While farming and collecting food is possible, it is not necessarily an efficient use of resources since it is not the core competency of armed groups. Some armed groups do make their own explosive devices, such as Hamas, the IRA, and the Iraqi insurgency. But in general it is difficult for many nation-states, much less armed groups, to manufacture their own modern weapons.


The easiest way for an armed group to obtain the weapons it needs is to steal them. When a state collapses, weaponry is often easy to obtain through looting. However, obtaining weapons from an active army may be difficult since it involves “picking oneself up by the bootstraps,” in that it is usually necessary to have some weaponry in order to raid other groups for theirs.

Obtaining food and water by looting is a relatively simple process, as most farmers are usually unarmed. Yet simply taking food is not always the most efficient method to procure it. Rather, as Mancur Olson notes, it may be preferable to “regularize” theft.11 If a bandit takes his theft in a more regularized form—i.e. taxes—and maintains a monopoly of theft in the area, those who inhabit the area will have an incentive to produce. The income generated by the inhabitants will lead to larger gains by the “stationary bandit” over time. Therefore, it is in his interest to leave some income to the inhabitants while also protecting them from “roving bandits.” This approach is often taken by long-term insurgencies such as the National Resistance Movement/Army (NRM/A) or the Sudanese People’s Liberation Movement/Army (SPLM/A).


Another way to gain necessary resources is to simply buy them. The effects of globalization have been particularly good to insurgencies as they have made many goods, especially weapons, easily available, even in the most remote parts of the world.12 However, a reliance on purchasing weapons demands that the armed group has an economic system.
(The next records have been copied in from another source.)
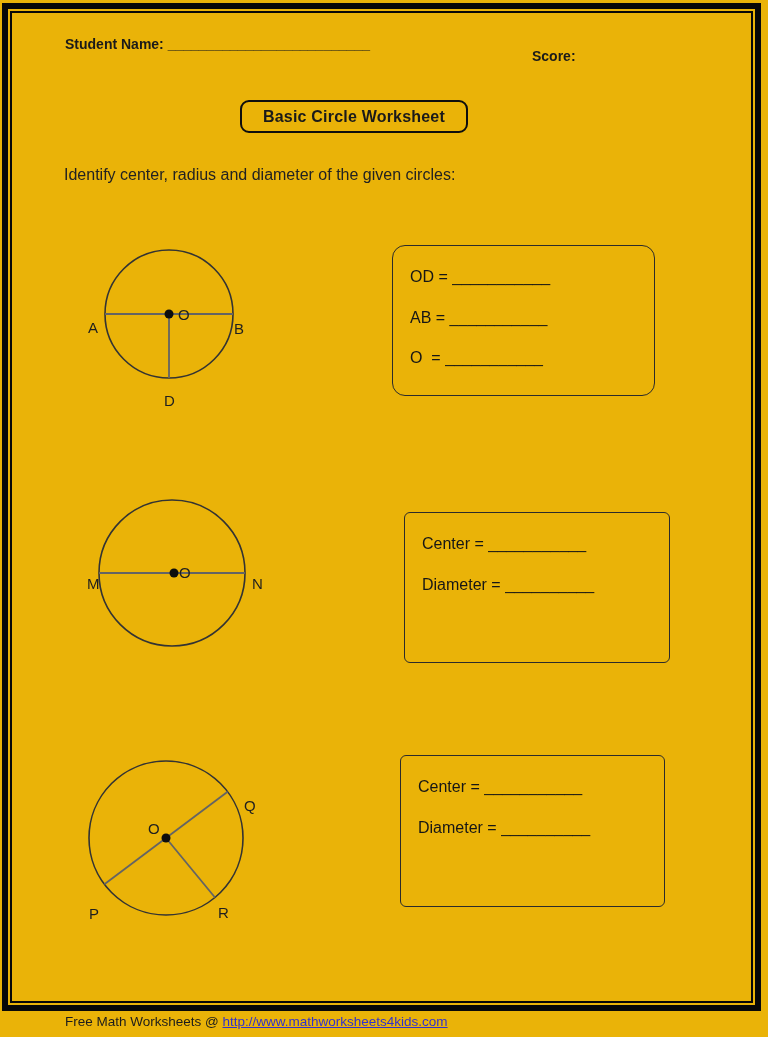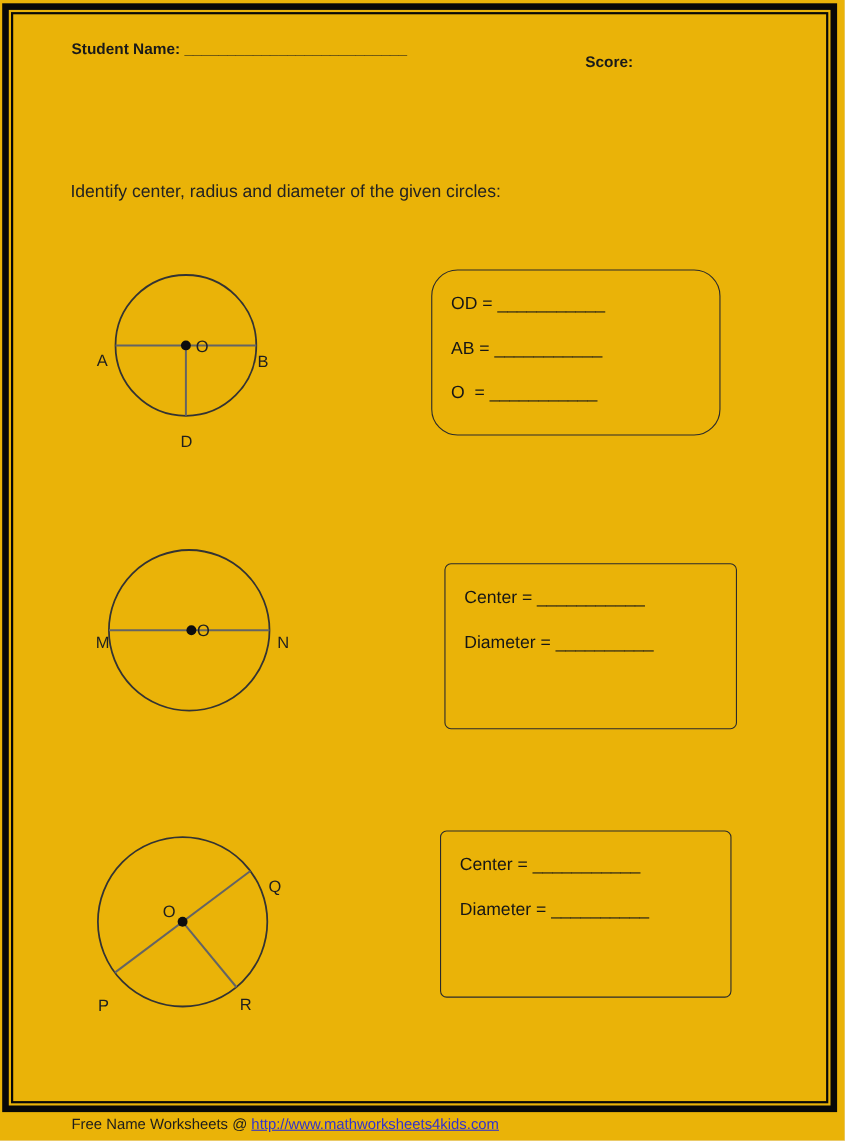"Basic Circle Worksheet" div.abs { html: none -> <div> <span>Basic Circle Worksheet</span> </div> }
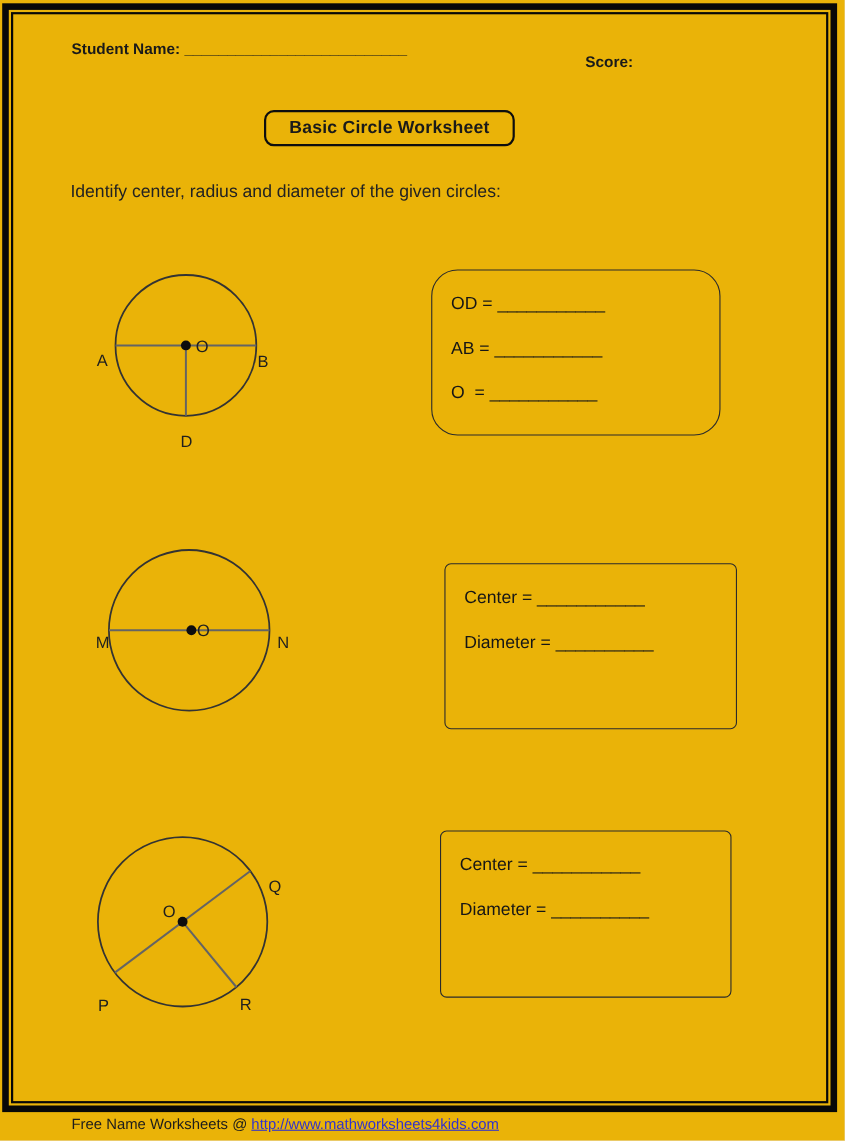"OD = ___________" .box1 { border-radius: 24px -> 13px }
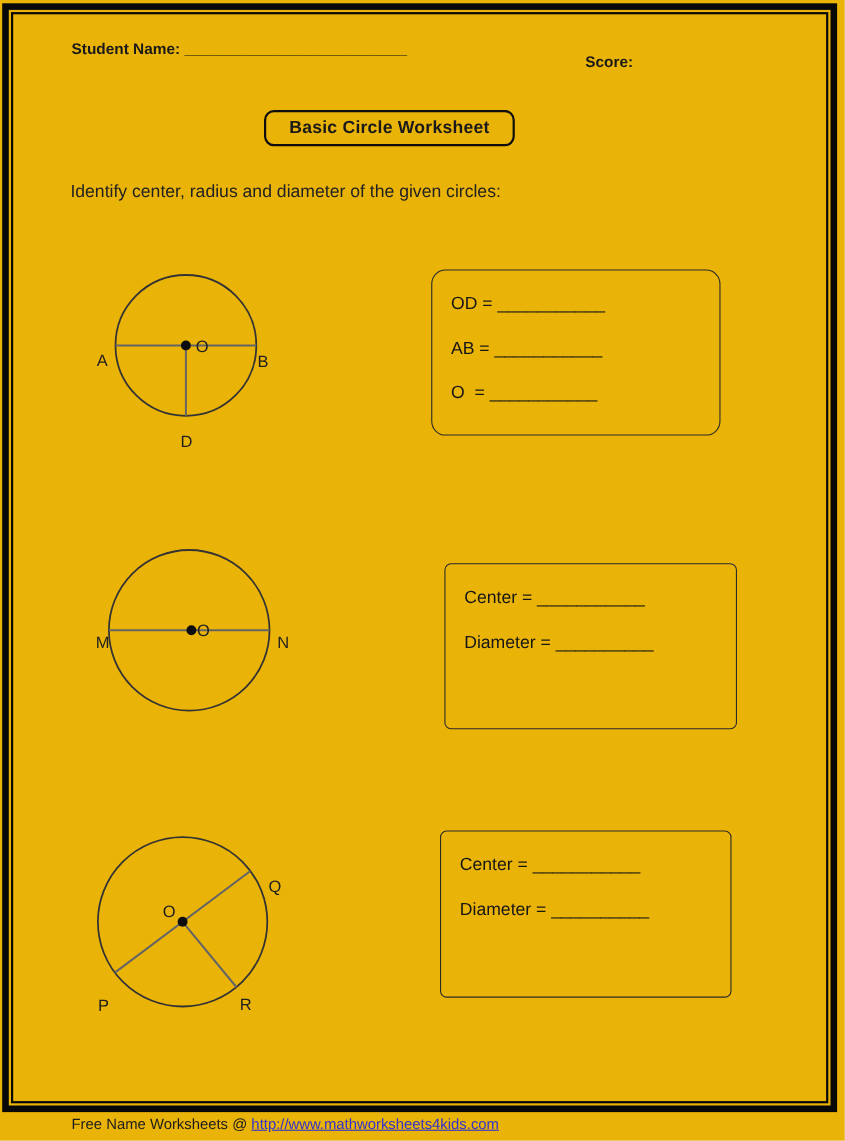"Free Name Worksheets @" span { text: Name -> Math }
As the recent war economy literature has noted, this is not out of the question for armed groups. In particular, they have often come to rely on the extraction of natural resources, such as diamonds or timber, to exchange for goods in the global marketplace. This is how, for instance, the Revolutionary United Front (RUF) in Sierra Leone armed itself.

External Source

Lastly, armed groups may be given the equipment they need by external sources. Generally this is done for strategic reasons. Throughout the Cold War, one or the other superpower often funded insurgencies in states which were clients of the other superpower. For example, the United States helped fund the mujahideen in Afghanistan in their fight against the Soviets.

Such external support still occurs. For instance, the Ugandan government funded the activities of the SPLA in order for them to fight against its rival, Sudan. In retaliation, the Sudanese government funded the LRA against the Ugandan government.13 And, of course, armed groups can rely on being given resources by local residents or diaspora who support the cause. However, relying on external resources limits the independence of armed groups, as they must meet the demands of the supplier.

Solutions to Problems of
Command, Control, and Communication

A system of command, control, and communication is necessary in order for an armed group to direct its forces. The groups must have leadership, a hierarchical control structure, a set of tactics and strategies to carry out, and a way of effectively communicating between fighters and the leadership. The solutions to these problems are usually very specific and differ in degree, though we can generalize about them somewhat.

An armed group must have a leadership cadre with the ability to direct its members. This usually involves a single leader or a small group which is invested with authority, if only to make strategic decisions. For instance, even al Qaeda, which is an extremely decentralized organization, still has a central leadership that makes the high-level decisions, such as defining the enemy and rules of combat. Below this top leadership there is generally a hierarchical chain of command to some degree.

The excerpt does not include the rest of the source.